Weka's implementation derives Kappa from the confusion matrix.
    It gives slightly different result than a trivial application of the formula below in some cases.
    Here is a Python implementation of the same algorithm that gives same result as Weka.
        See my analysis of this Kappa algorithm^^^.
       
Here is a paper summarizing Kappa, including this code^^^in Table 1.

From https://stats.stackexchange.com/questions/82162/cohens-kappa-in-plain-english:

“The Kappa statistic (or value) is a metric that compares an Observed Accuracy with an Expected Accuracy (random chance). The kappa statistic is used not only to evaluate a single classifier, but also to evaluate classifiers amongst themselves. In addition, it takes into account random chance (agreement with a random classifier), which generally means it is less misleading than simply using accuracy as a metric (an Observed Accuracy of 80% is a lot less impressive with an Expected Accuracy of 75% versus an Expected Accuracy of 50%).
Kappa = (observed accuracy - expected accuracy)/(1 - expected accuracy)
Not only can this kappa statistic shed light into how the classifier itself performed, the kappa statistic for one model is directly comparable to the kappa statistic for any other model used for the same classification task.” Parson’s example: If you had a 6-sided die that had the value 1 on 5 sides, and 0 on the other, the random-chance expected accuracy of rolling a 1 would be 5/6 = 83.3%. Since the ZeroR classifier simply picks the most statistically likely class without respect to the other (non-target) attributes, it would pick an expected die value of 1 in this case, giving a random observed accuracy of 83.3%, and a Kappa of (.833 - .833) / (1 - .833) = 0.

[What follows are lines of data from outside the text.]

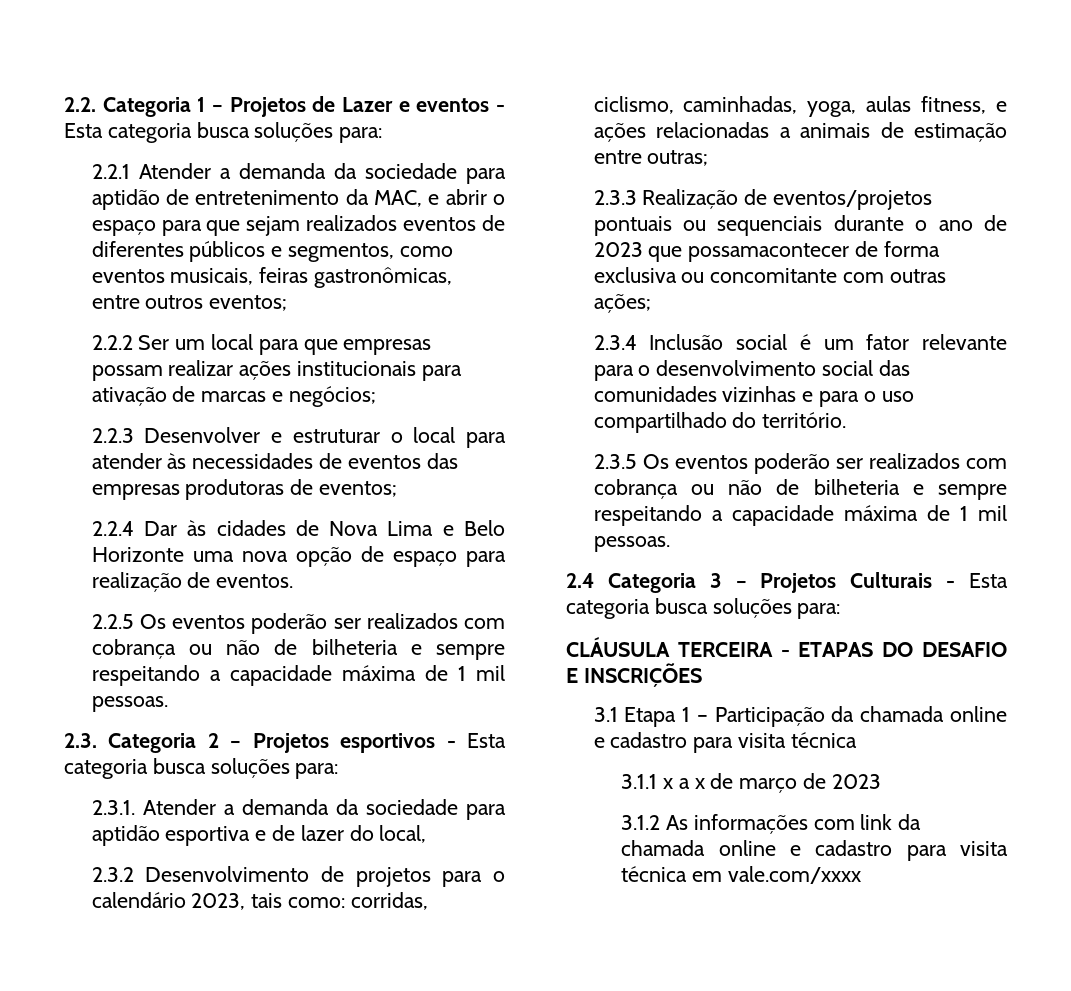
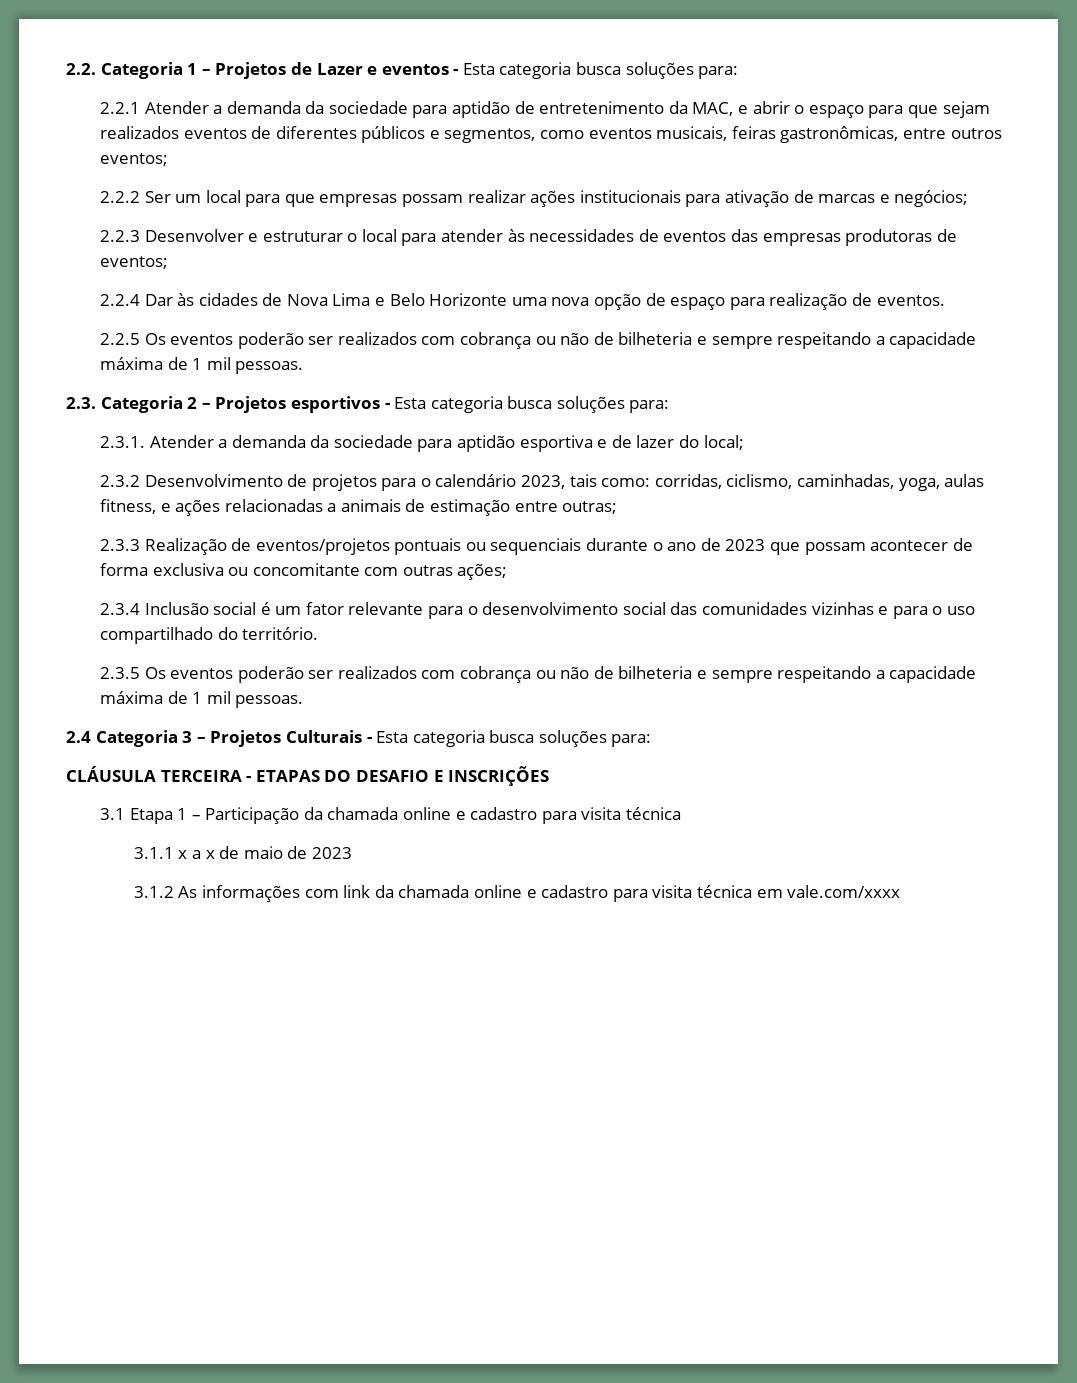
- 2.3.1. Atender a demanda da sociedade para aptidão esportiva e de lazer do local,
+ 2.3.1. Atender a demanda da sociedade para aptidão esportiva e de lazer do local;
- 2.3.3 Realização de eventos/projetos pontuais ou sequenciais durante o ano de 2023 que possamacontecer de forma exclusiva ou concomitante com outras ações;
+ 2.3.3 Realização de eventos/projetos pontuais ou sequenciais durante o ano de 2023 que possam acontecer de forma exclusiva ou concomitante com outras ações;
- 3.1.1 x a x de março de 2023
+ 3.1.1 x a x de maio de 2023

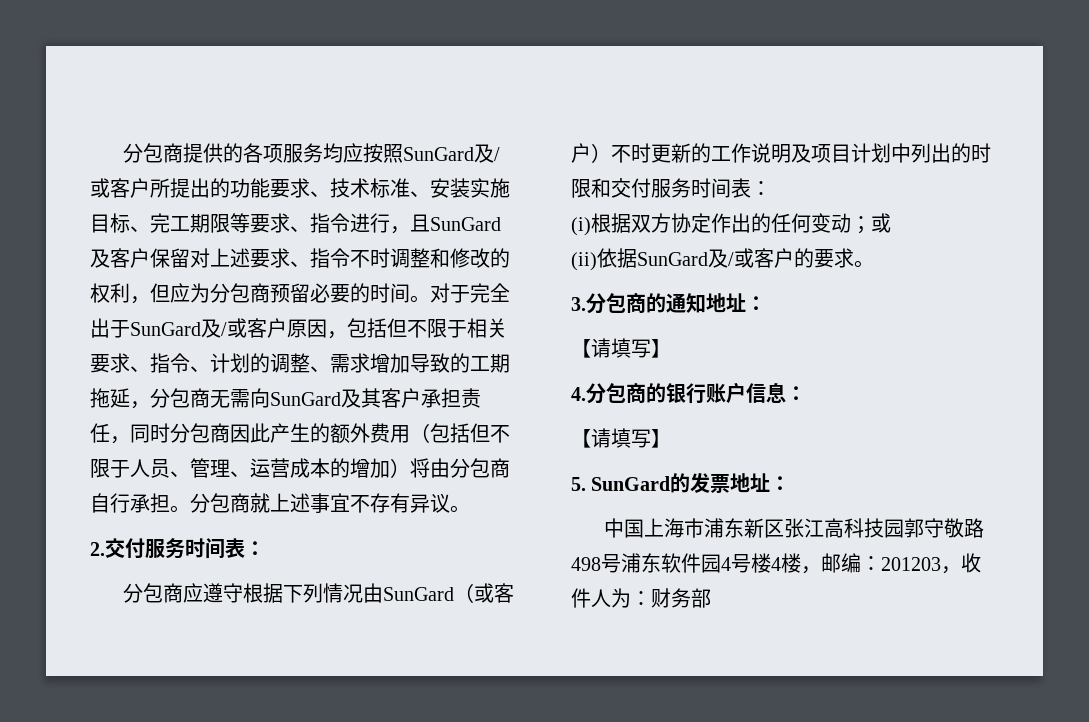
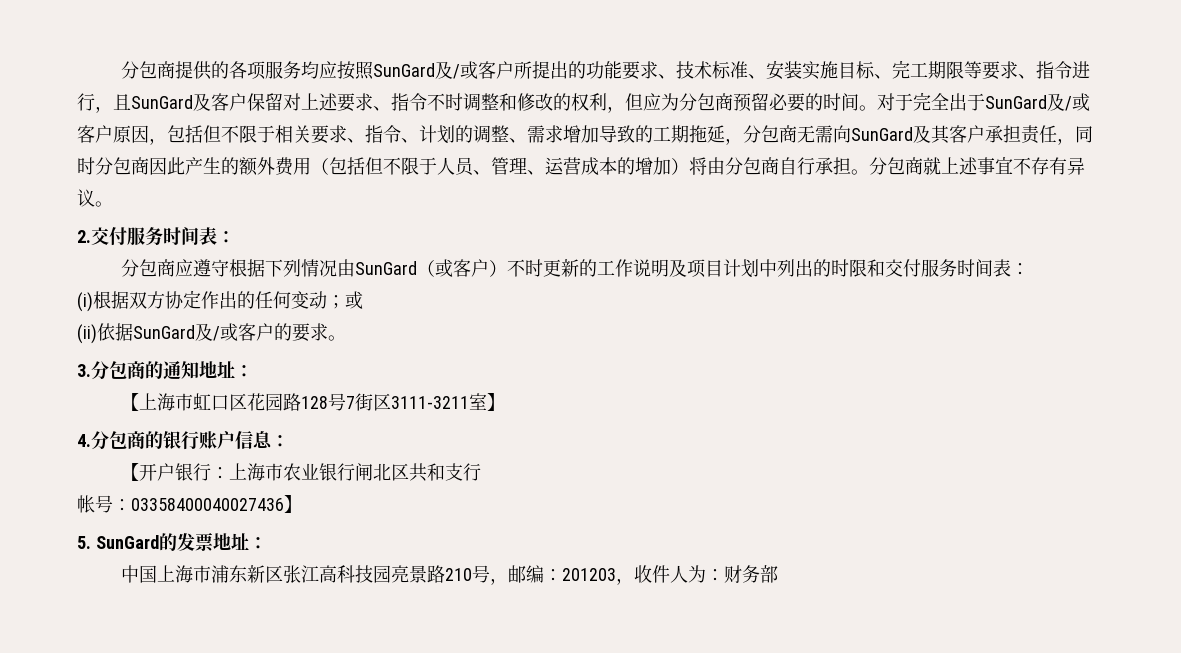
  3.分包商的通知地址：
- 【请填写】
+ 【上海市虹口区花园路128号7街区3111-3211室】
  4.分包商的银行账户信息：
- 【请填写】
+ 【开户银行：上海市农业银行闸北区共和支行
+ 帐号：03358400040027436】
- 中国上海市浦东新区张江高科技园郭守敬路498号浦东软件园4号楼4楼，邮编：201203，收件人为：财务部
+ 中国上海市浦东新区张江高科技园亮景路210号，邮编：201203，收件人为：财务部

Also from this linked site: “Landis and Koch considers 0-0.20 as slight, 0.21-0.40 as fair, 0.41-0.60 as moderate, 0.61-0.80 as substantial, and 0.81-1 as almost perfect. Fleiss considers kappas > 0.75 as excellent, 0.40-0.75 as fair to good, and < 0.40 as poor. It is important to note that both scales are somewhat arbitrary.

At least two further considerations should be taken into account when interpreting the kappa statistic. First, the kappa statistic should always be compared with an accompanied confusion matrix if possible to obtain the most accurate interpretation. Second, acceptable kappa statistic values vary on the context. For instance, in many inter-rater reliability studies with easily observable behaviors, kappa statistic values below 0.70 might be considered low. However, in studies using machine learning to explore unobservable phenomena like cognitive states such as day dreaming, kappa statistic values above 0.40 might be considered exceptional.”